Christopher S. Penn – 06:04
Like a dream.

Speaker 4 – 06:07
Come no one ever found metrics crumble lose the hole empathy story must be told and the warnings gently died.

Christopher S. Penn – 07:29
Okay, so what did you hear there?

Ruby King – 07:32
Okay, well, first of all, it sounded pretty bland. But when it came in with — rocksteady, I think that was it —

Christopher S. Penn – 07:40
Yeah. Okay.

Ruby King – 07:41
— the first time, it’s one of those times when you go, “Oh, something’s changed,” but it’s not in a bad way, because sometimes when something changes, it’s not something that you’re, “Oh darn, that.” But that was — it kind of had, kind of paused, and then it went off. And that is very different to what AI was doing not too long ago because it wasn’t really doing the, “Oh, hello, wait a minute” kind of things. So when I’m listening to that, I’m listening to the things that change. Because if it’s just — this is because it’s got a — I think it’s a four-bar phrase that then repeats, and that’s very typical of music. That’s what you’re told to do. If you have something you want to be the melody, reuse it. If you don’t reuse it, no one’s going to remember it.

And it’s not something we want to listen to if it’s not repeating itself, at least a little bit, usually. Okay, so with that, it is doing what’s expected to quite a high degree. The qualities of the vocals are a —

Speaker 4 – 08:40
— different question.

Ruby King – 08:43
— especially when it was without words. It doesn’t quite know what to do. It’s an interesting experience, but I’m sure it’ll improve, and that’s not quite the point. The drums are very heavy, and I suppose for the genre, it sounded about right. That’s not my specialty, that particular genre. It’s not one I listen too much to either. But when I am listening, it’s generally the things that — okay, it’s set out that it wants to do this, but in what ways is it going to branch out and make this more interesting for the human listener?

Christopher S. Penn – 09:17
What are those things that make it more interesting to a human listener?

Ruby King – 09:19
Okay, so those can be key changes. That can either be a sudden key change or one that’s kind of built up into — both can be satisfying, but it depends how it’s done.
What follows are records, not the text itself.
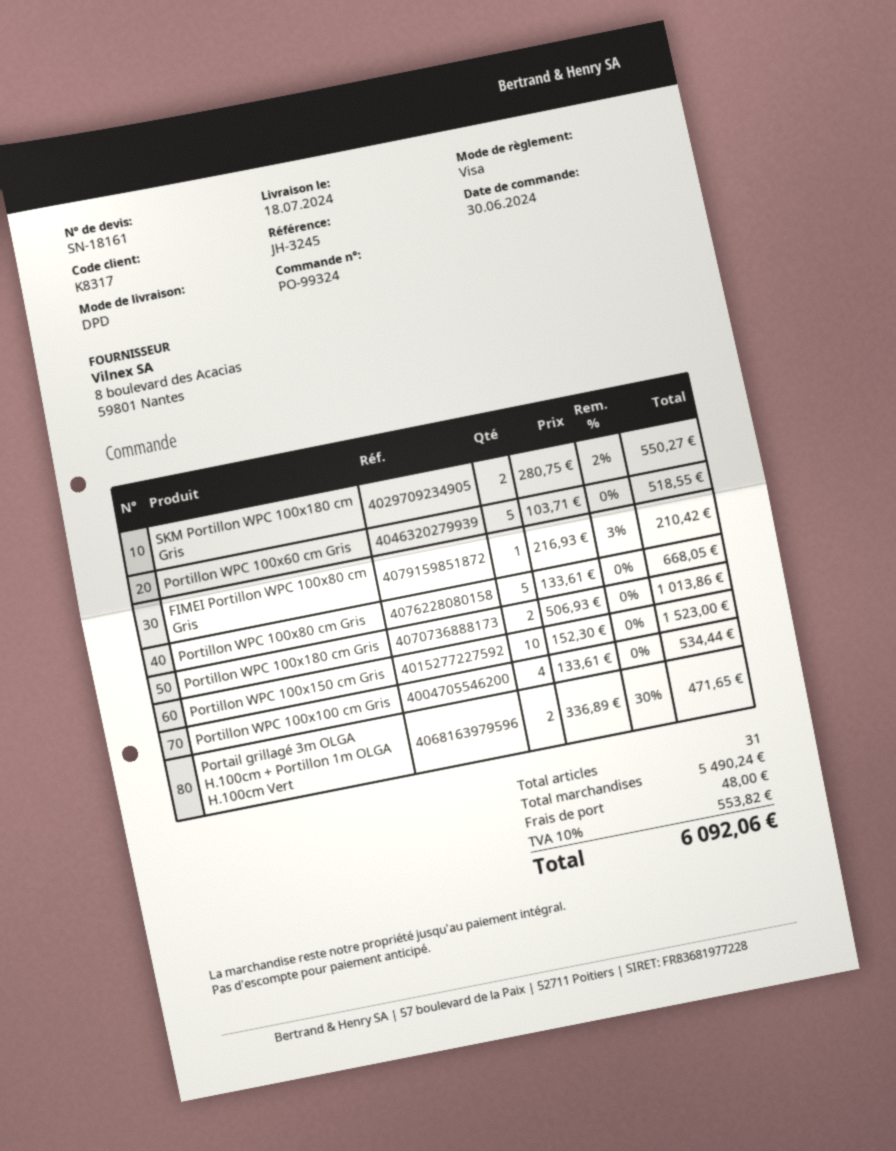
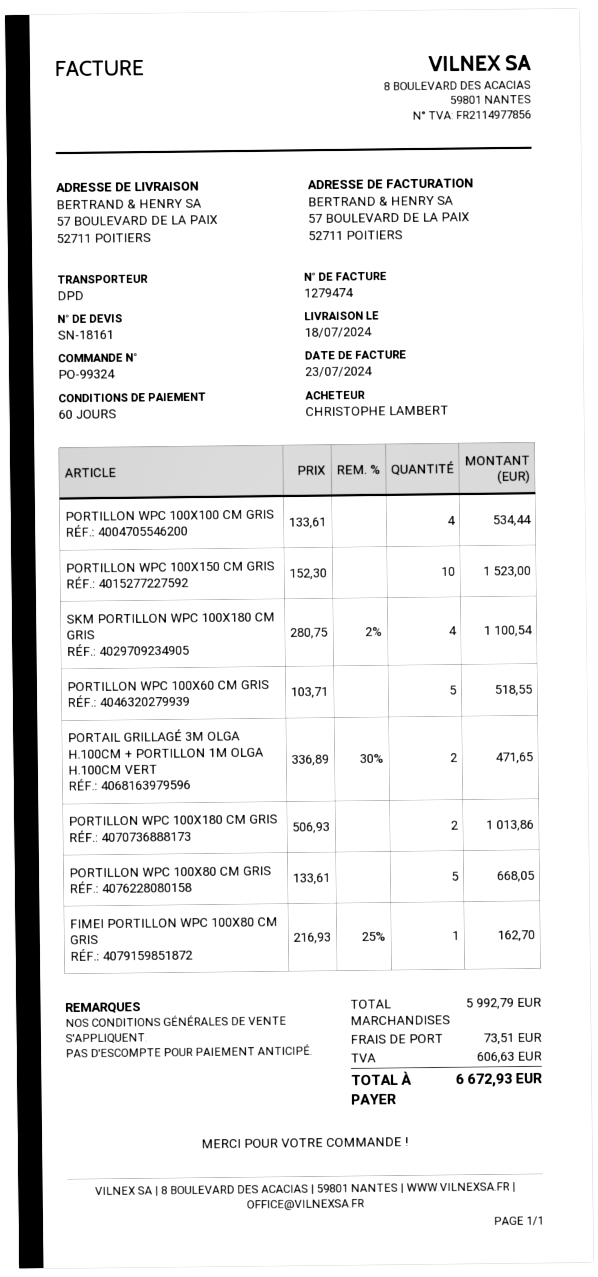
SKM Portillon WPC 100x180 cm Gris: 2 x 280.75 - 2% = 550.27 -> 4 x 280.75 - 2% = 1100.54
FIMEI Portillon WPC 100x80 cm Gris: 1 x 216.93 - 3% = 210.42 -> 1 x 216.93 - 25% = 162.70
subtotal: 5490.24 -> 5992.79
shipping: 48.00 -> 73.51
tax: 553.82 -> 606.63
total: 6092.06 -> 6672.93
Also, if any time signature changes because that can change the feel of the song, and also, usually the rhythm of the words can just give it a different feel. And that can be interesting, but can also be done badly. All things can be done badly, but if it’s done well, it’s satisfying. Rhythm, tempo — if anything, any changes, really, because a lot of AI can be — and some — a lot of human-written things can be — I have set about, “I like these eight bars. I’m going to use these eight bars again, and then I’m told I have to have a bridge.”

So there’s something I’ve written, and then I’m back to this, and this is by the template. So this is good. It might be, but it always depends how it’s done — if there’s any, what kind of creativity you’ve gone for. Have you explored it? Have you had a go at something and decided it didn’t work and gone with something else? Is there some kind of originality where the listener’s going, “Oh, I like this. This is good.” And even if you don’t know what that is, that’s fine, but it’s still something that is there that the composer, or whatever has written it, has done.
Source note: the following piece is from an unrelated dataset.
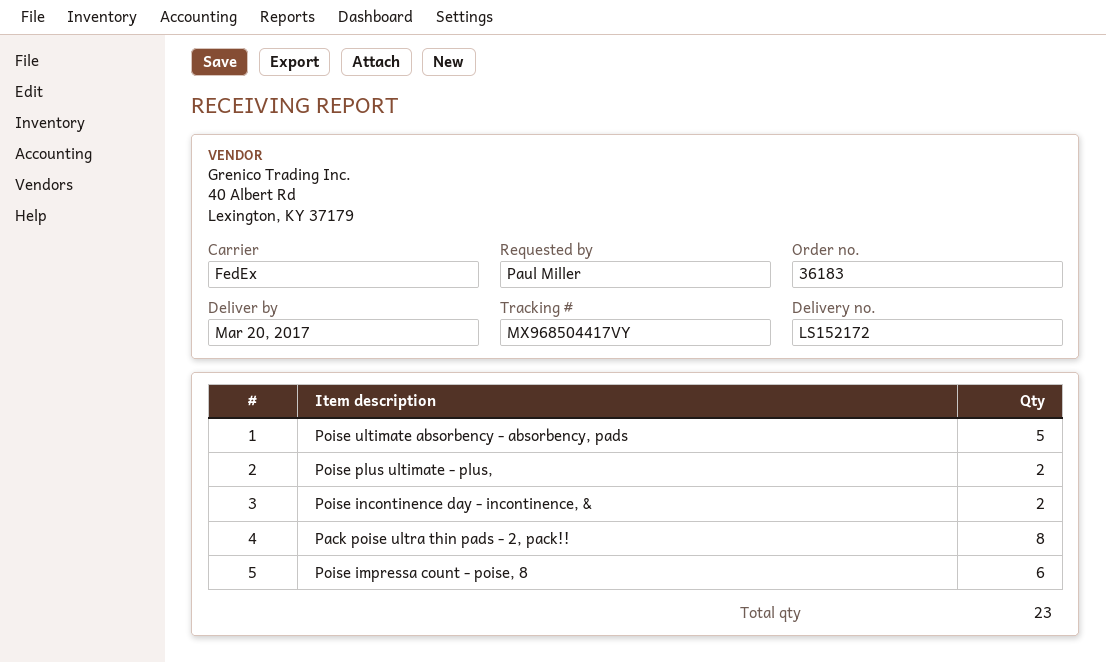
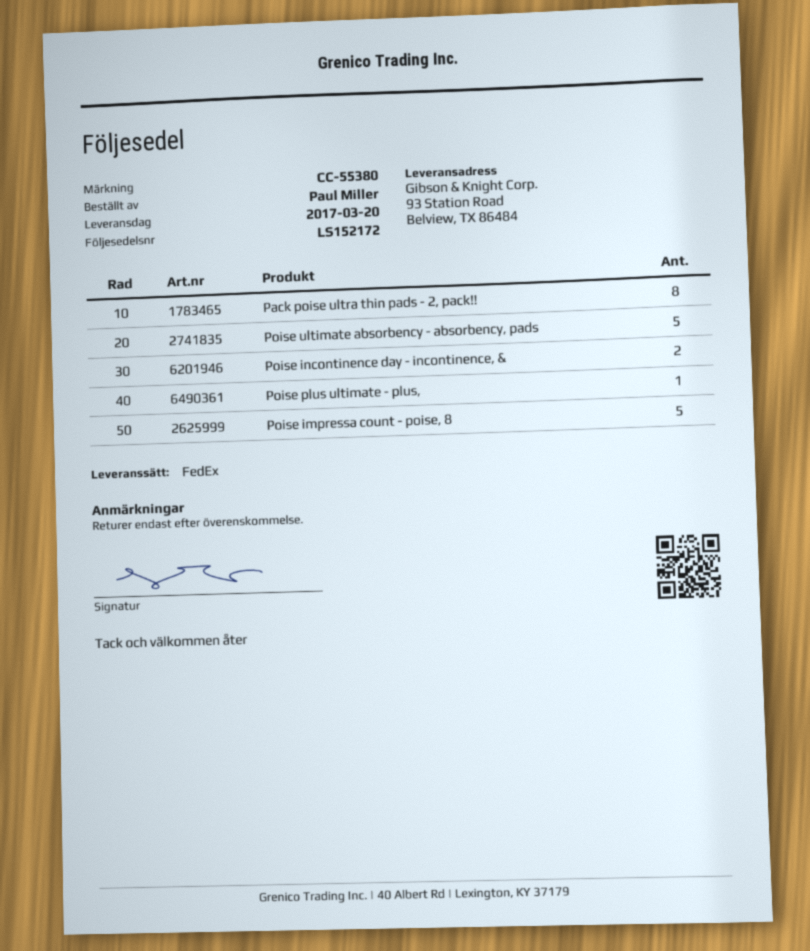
Poise plus ultimate - plus,: 2 -> 1
Poise impressa count - poise, 8: 6 -> 5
Christopher S. Penn – 10:44
Okay, is that music?

Ruby King – 10:46
I would say that’s music.

Christopher S. Penn – 10:47
Okay, is it good music? Is it technically proficient? Because obviously there’s a difference. I don’t like Indian food, but I can differentiate between technically proficient, prepared Indian food and poorly made. Okay, they both taste bad, but they taste bad in different ways.
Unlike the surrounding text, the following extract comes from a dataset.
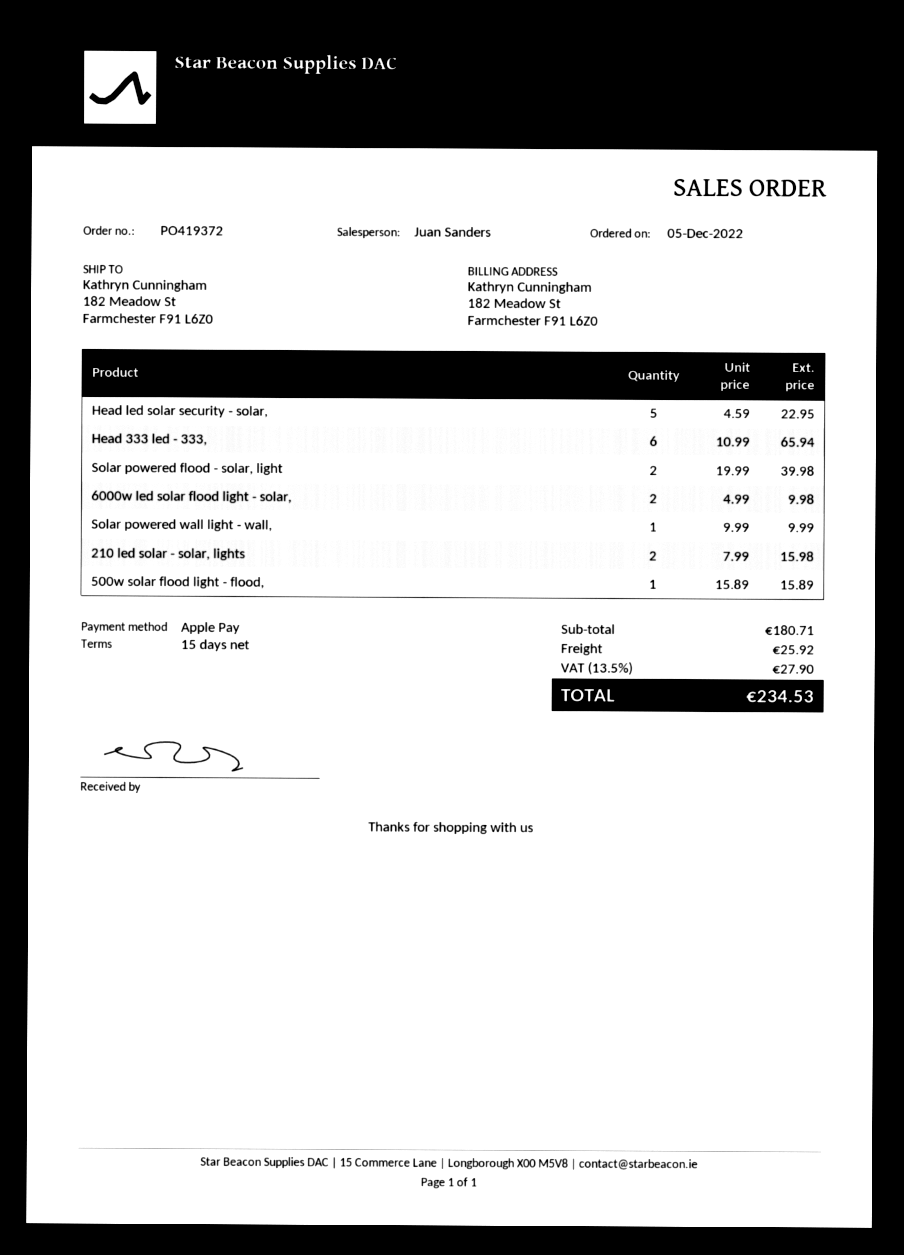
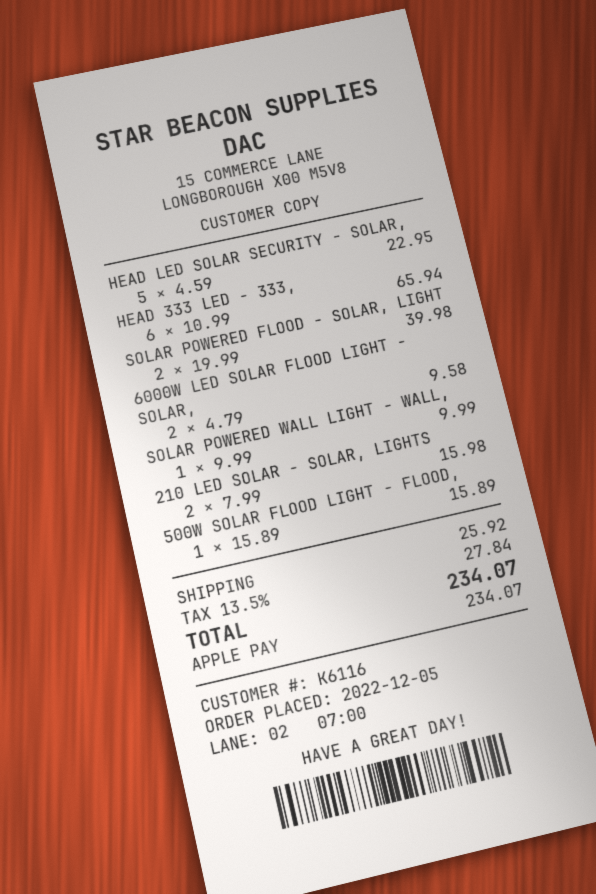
6000w led solar flood light - solar,: 2 x 4.99 = 9.98 -> 2 x 4.79 = 9.58
tax: 13.5% = 27.90 -> 13.5% = 27.84
total: 234.53 -> 234.07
Christopher S. Penn – 11:05
Yeah.

Ruby King – 11:08
It’s not great, but it is certainly a lot better than when it was sort of, “Oh, it’s rubbish.” It’s now kind of, “Oh, okay, this could be playing, and someone might notice if the singing was done by a human or in a more satisfying way.” Because I have heard better voices than that if the voice — because the thing is, as humans, we are very good at being able to pick out when something sounds human. So even in an orchestral setting, we’re taught that if you’re going to write music for a TV show or something, or just cinematic music, or with an orchestra, if you’re going to write it on Logic Pro with lots of music samples, then in order to make it sound realistic, you need to manually go through and try and change the level of expression that you have — if it’s an expensive enough kit to do that.

And also, if you have just one violin that’s actually recorded live doing the same line as all the other violins, then the slight bit of human error can fool the human ear into thinking the rest of it is also by humans. I always find that really cool.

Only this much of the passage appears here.